→ **TRY IT**: Retype the records below from their first line through the line containing "discount: 253.30 -> none", and include nothing else.

====================

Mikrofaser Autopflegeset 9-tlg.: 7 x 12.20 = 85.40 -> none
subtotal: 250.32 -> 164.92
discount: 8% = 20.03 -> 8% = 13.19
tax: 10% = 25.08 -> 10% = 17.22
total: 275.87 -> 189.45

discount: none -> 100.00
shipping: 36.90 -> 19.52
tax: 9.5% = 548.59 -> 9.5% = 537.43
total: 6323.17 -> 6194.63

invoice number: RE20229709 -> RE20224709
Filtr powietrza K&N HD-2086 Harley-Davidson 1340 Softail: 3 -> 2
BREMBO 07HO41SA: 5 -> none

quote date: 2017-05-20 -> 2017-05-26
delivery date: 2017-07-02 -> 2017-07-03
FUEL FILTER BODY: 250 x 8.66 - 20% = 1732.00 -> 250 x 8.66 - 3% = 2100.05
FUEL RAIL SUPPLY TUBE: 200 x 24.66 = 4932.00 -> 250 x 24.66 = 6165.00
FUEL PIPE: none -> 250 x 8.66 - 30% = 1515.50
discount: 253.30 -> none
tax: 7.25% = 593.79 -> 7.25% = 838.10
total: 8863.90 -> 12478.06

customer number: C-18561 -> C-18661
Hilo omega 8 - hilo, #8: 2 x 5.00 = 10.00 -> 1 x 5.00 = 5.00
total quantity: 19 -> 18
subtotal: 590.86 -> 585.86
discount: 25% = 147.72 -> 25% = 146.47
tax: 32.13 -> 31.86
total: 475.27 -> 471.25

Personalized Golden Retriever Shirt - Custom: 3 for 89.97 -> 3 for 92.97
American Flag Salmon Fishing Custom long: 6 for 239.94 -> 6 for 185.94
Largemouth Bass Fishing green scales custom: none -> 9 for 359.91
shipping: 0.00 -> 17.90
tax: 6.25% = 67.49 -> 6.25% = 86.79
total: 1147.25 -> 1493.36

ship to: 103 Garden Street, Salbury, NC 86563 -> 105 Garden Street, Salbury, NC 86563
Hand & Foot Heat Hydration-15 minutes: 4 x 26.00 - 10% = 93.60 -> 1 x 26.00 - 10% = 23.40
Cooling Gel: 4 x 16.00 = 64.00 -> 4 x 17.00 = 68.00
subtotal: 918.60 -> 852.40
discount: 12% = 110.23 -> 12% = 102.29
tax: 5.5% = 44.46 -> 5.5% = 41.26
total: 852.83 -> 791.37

====================

→ **SOLUTION FOR THIS EXERCISE**:
Mikrofaser Autopflegeset 9-tlg.: 7 x 12.20 = 85.40 -> none
subtotal: 250.32 -> 164.92
discount: 8% = 20.03 -> 8% = 13.19
tax: 10% = 25.08 -> 10% = 17.22
total: 275.87 -> 189.45

discount: none -> 100.00
shipping: 36.90 -> 19.52
tax: 9.5% = 548.59 -> 9.5% = 537.43
total: 6323.17 -> 6194.63

invoice number: RE20229709 -> RE20224709
Filtr powietrza K&N HD-2086 Harley-Davidson 1340 Softail: 3 -> 2
BREMBO 07HO41SA: 5 -> none

quote date: 2017-05-20 -> 2017-05-26
delivery date: 2017-07-02 -> 2017-07-03
FUEL FILTER BODY: 250 x 8.66 - 20% = 1732.00 -> 250 x 8.66 - 3% = 2100.05
FUEL RAIL SUPPLY TUBE: 200 x 24.66 = 4932.00 -> 250 x 24.66 = 6165.00
FUEL PIPE: none -> 250 x 8.66 - 30% = 1515.50
discount: 253.30 -> none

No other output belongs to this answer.